● **Task prompt**:
Output, verbatim and without pictures, the lines from the first line of the listing through the line containing "-> <div> <svg>".

● **Dataset**:
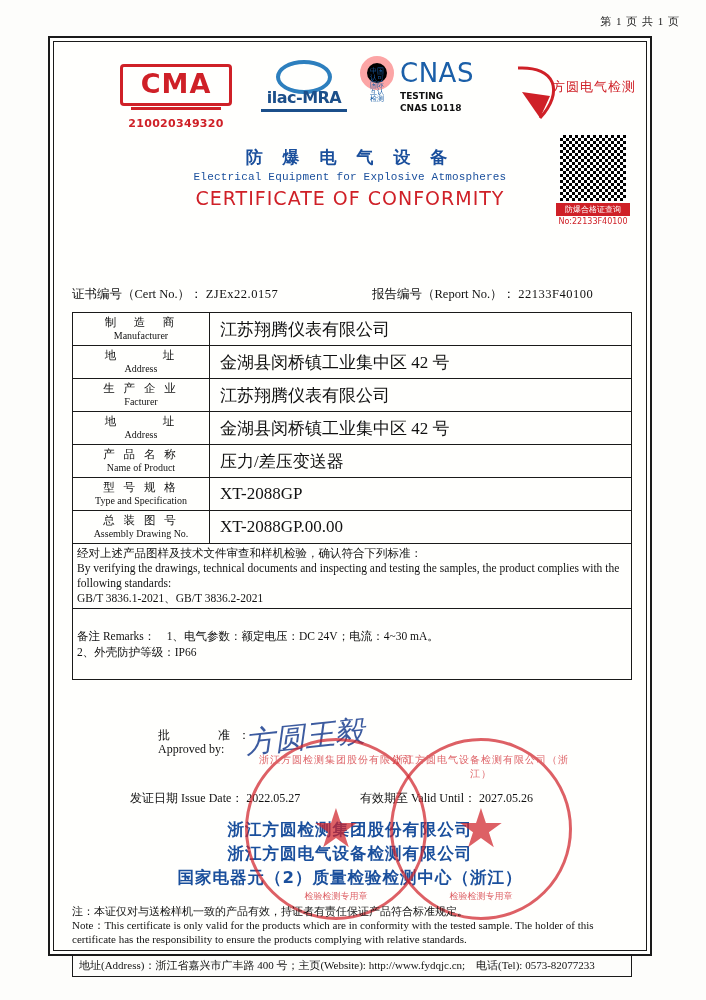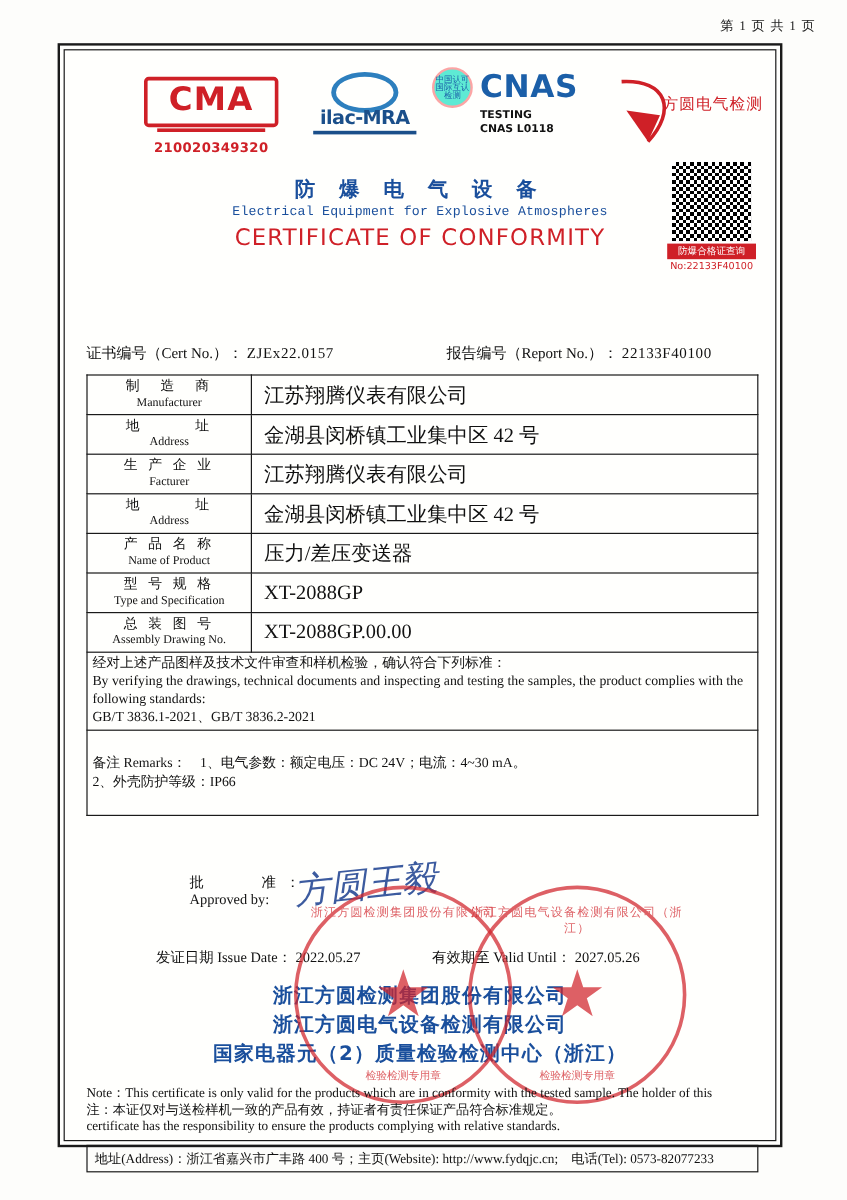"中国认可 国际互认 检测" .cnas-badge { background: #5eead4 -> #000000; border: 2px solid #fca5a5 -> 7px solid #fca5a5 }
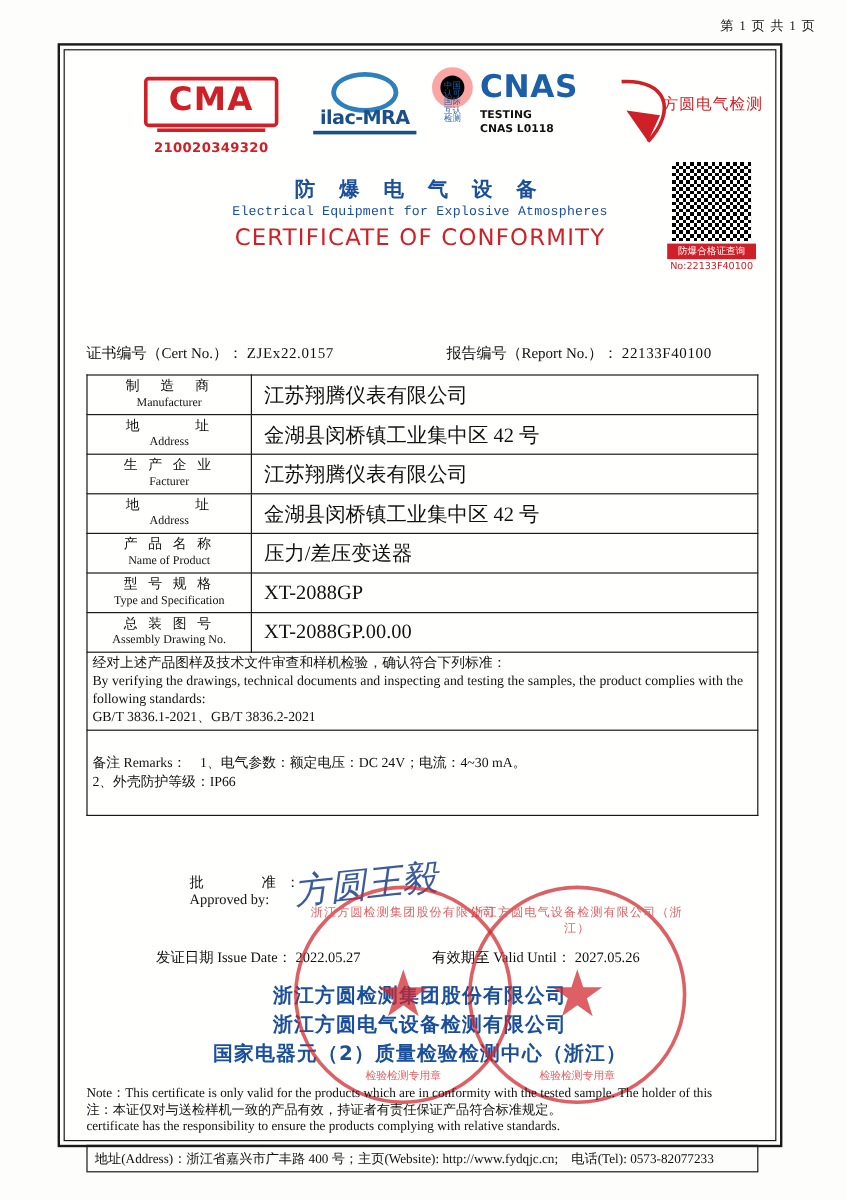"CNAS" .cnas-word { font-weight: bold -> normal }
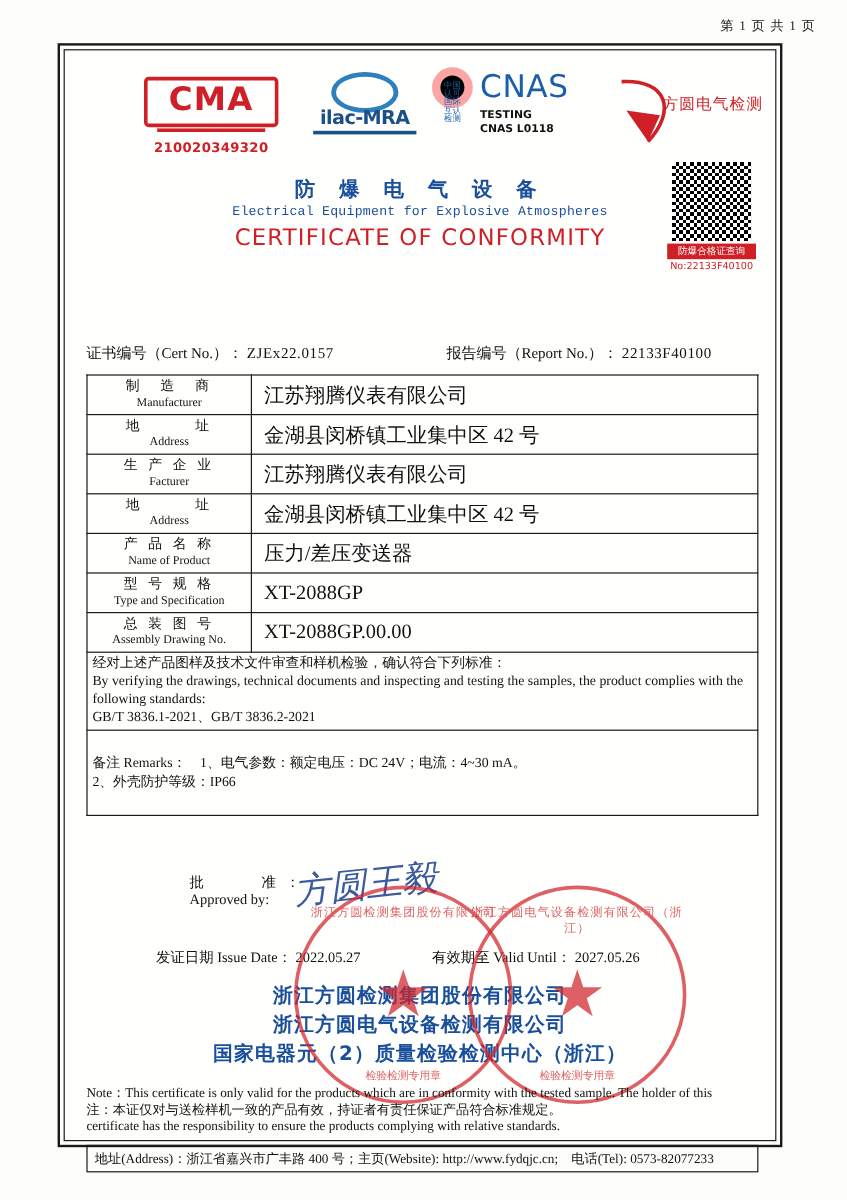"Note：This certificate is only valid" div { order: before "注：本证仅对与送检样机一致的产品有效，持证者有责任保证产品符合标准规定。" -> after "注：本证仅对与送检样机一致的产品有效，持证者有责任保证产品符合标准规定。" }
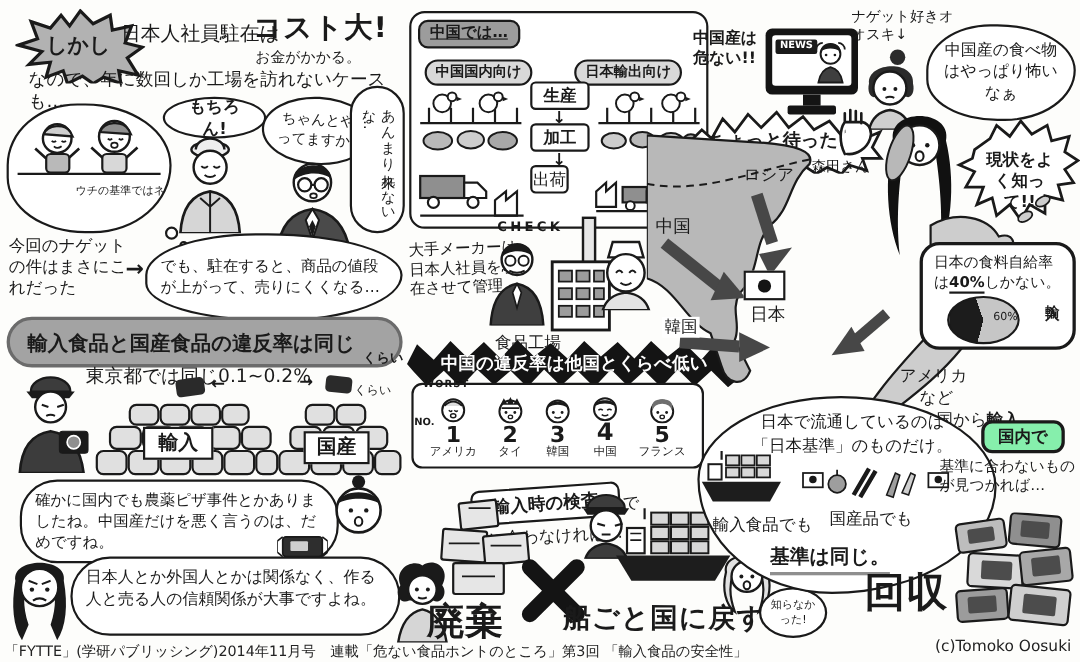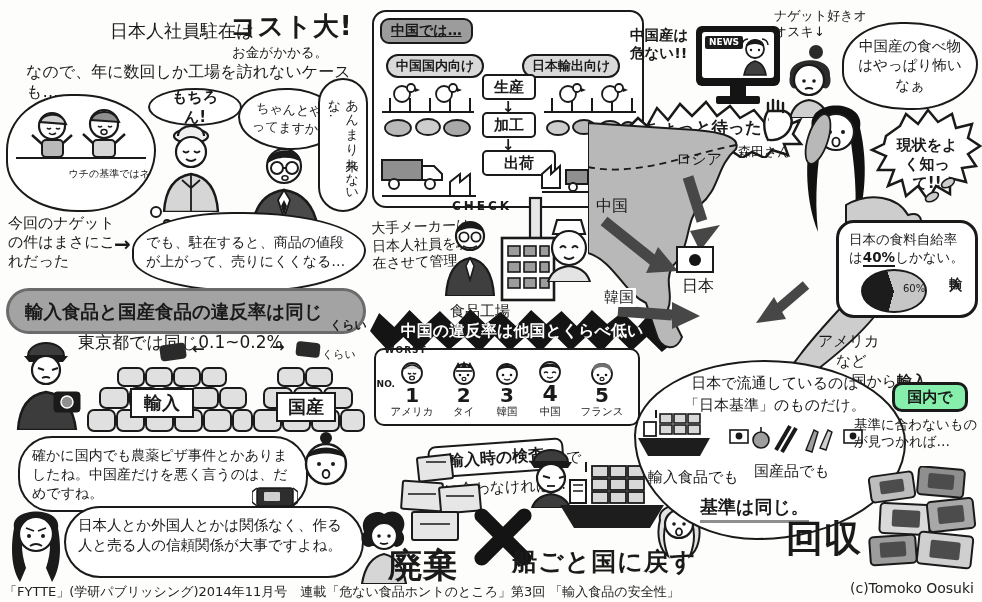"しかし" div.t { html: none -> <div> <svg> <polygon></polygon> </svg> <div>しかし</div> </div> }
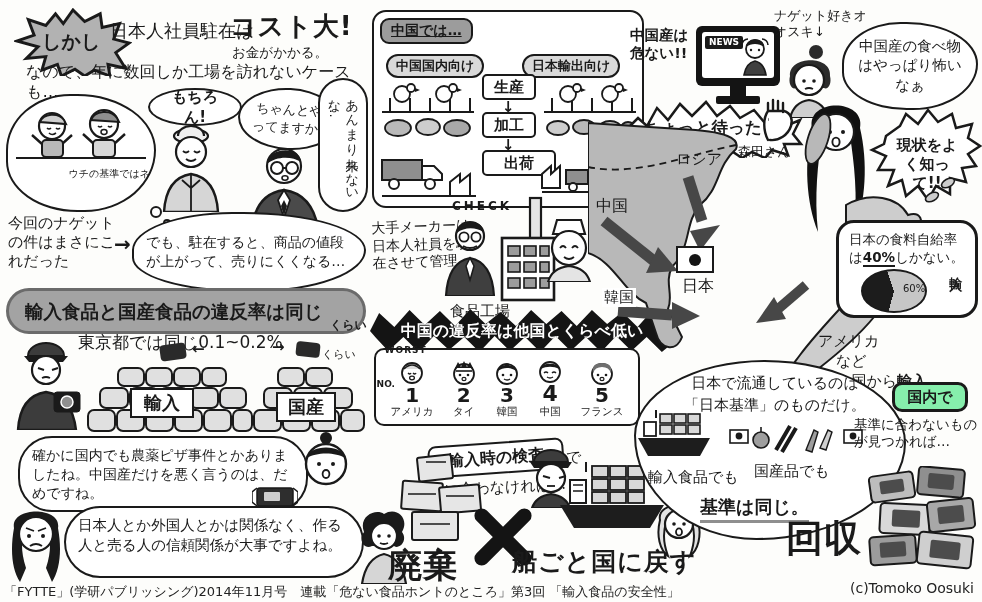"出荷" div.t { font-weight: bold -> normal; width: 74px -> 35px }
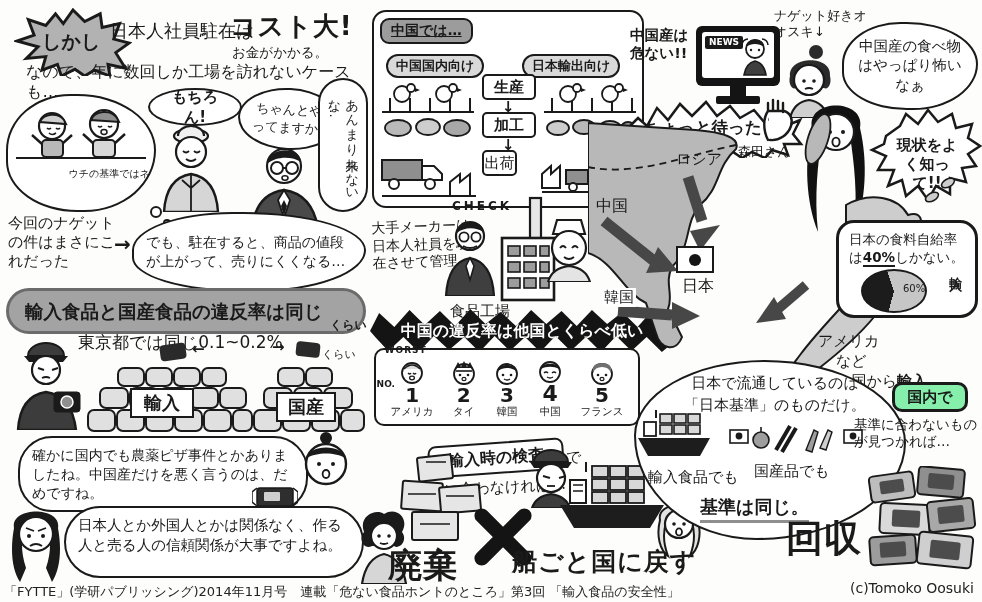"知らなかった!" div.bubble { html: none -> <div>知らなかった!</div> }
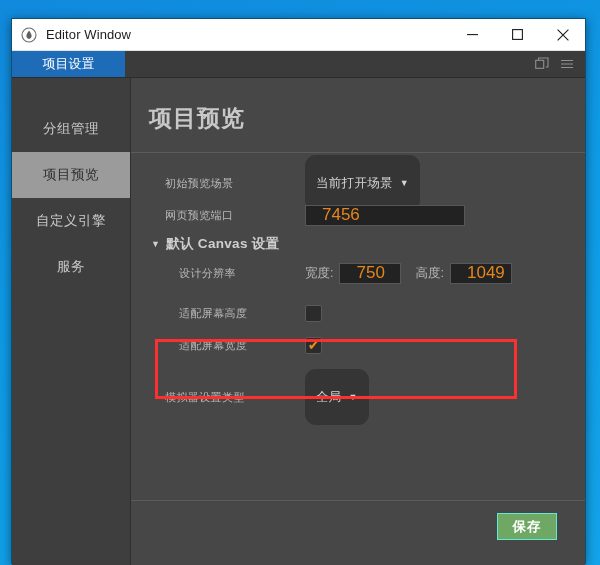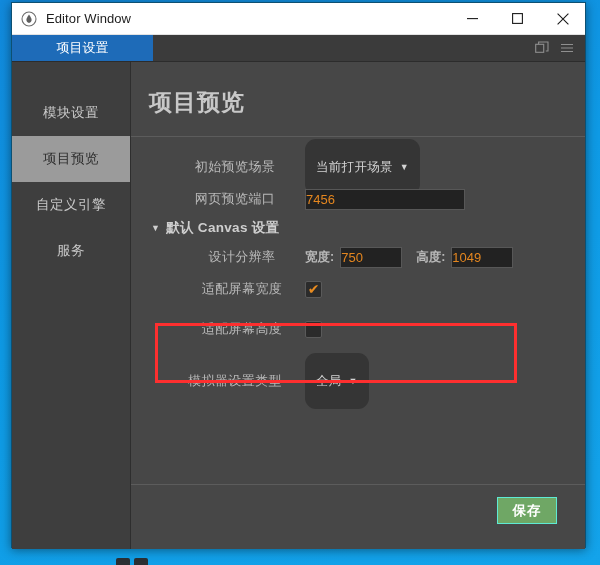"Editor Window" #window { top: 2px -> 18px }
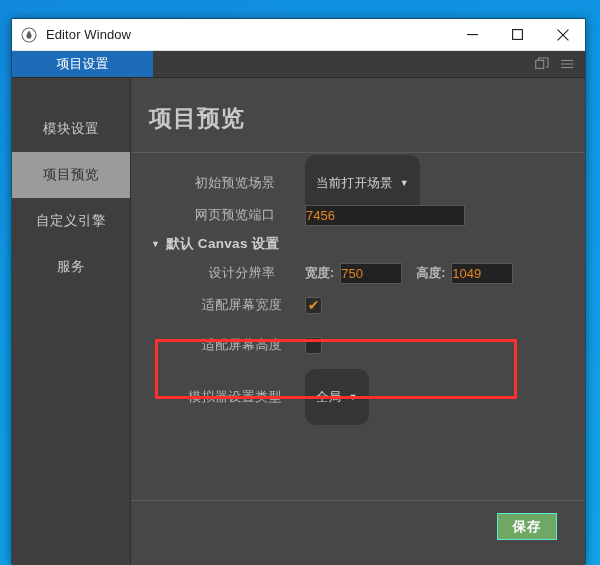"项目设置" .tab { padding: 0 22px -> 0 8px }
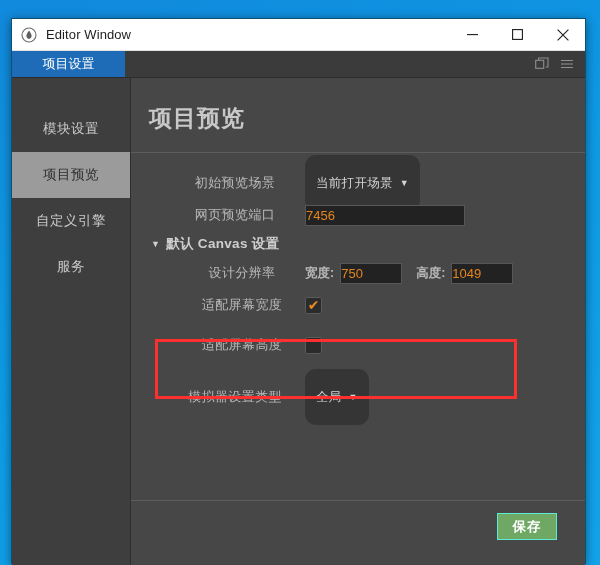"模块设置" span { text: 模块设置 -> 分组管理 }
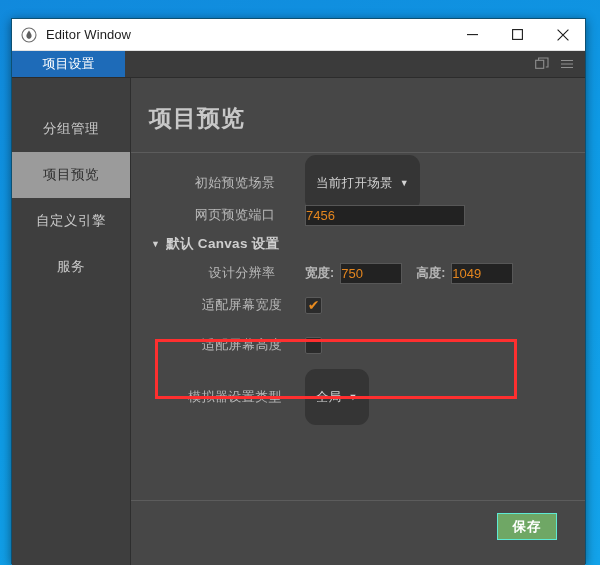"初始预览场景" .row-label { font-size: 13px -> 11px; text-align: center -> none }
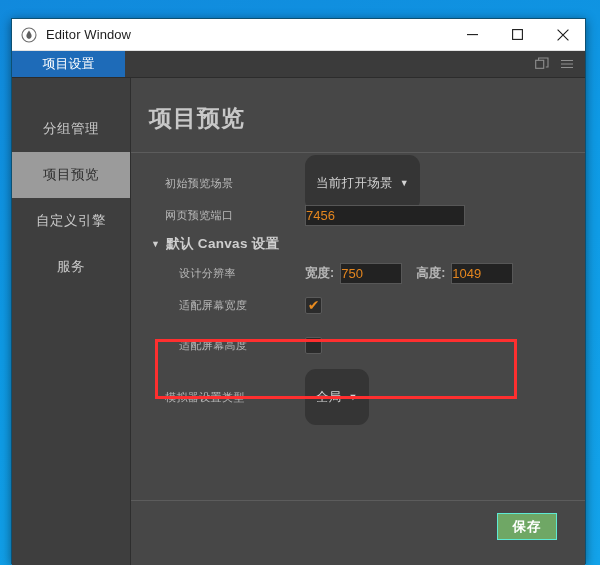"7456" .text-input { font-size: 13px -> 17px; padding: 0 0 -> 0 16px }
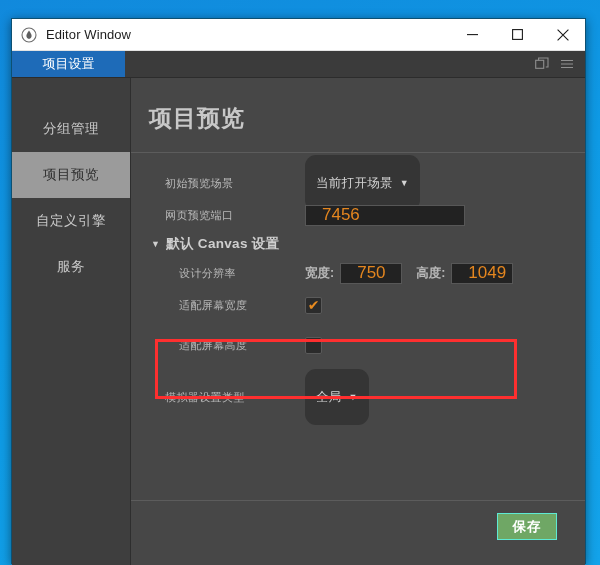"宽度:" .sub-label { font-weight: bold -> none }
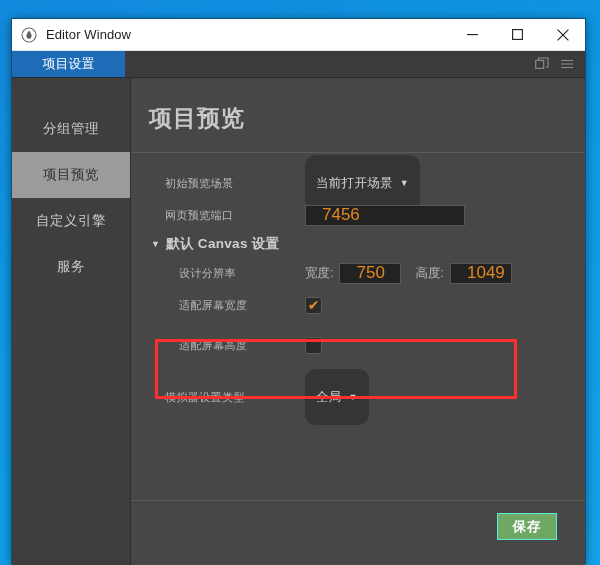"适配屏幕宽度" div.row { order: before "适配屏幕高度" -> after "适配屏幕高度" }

● **Exercise solution**:
"中国认可 国际互认 检测" .cnas-badge { background: #5eead4 -> #000000; border: 2px solid #fca5a5 -> 7px solid #fca5a5 }
"CNAS" .cnas-word { font-weight: bold -> normal }
"Note：This certificate is only valid" div { order: before "注：本证仅对与送检样机一致的产品有效，持证者有责任保证产品符合标准规定。" -> after "注：本证仅对与送检样机一致的产品有效，持证者有责任保证产品符合标准规定。" }
"しかし" div.t { html: none -> <div> <svg> <polygon></polygon> </svg> <div>しかし</div> </div> }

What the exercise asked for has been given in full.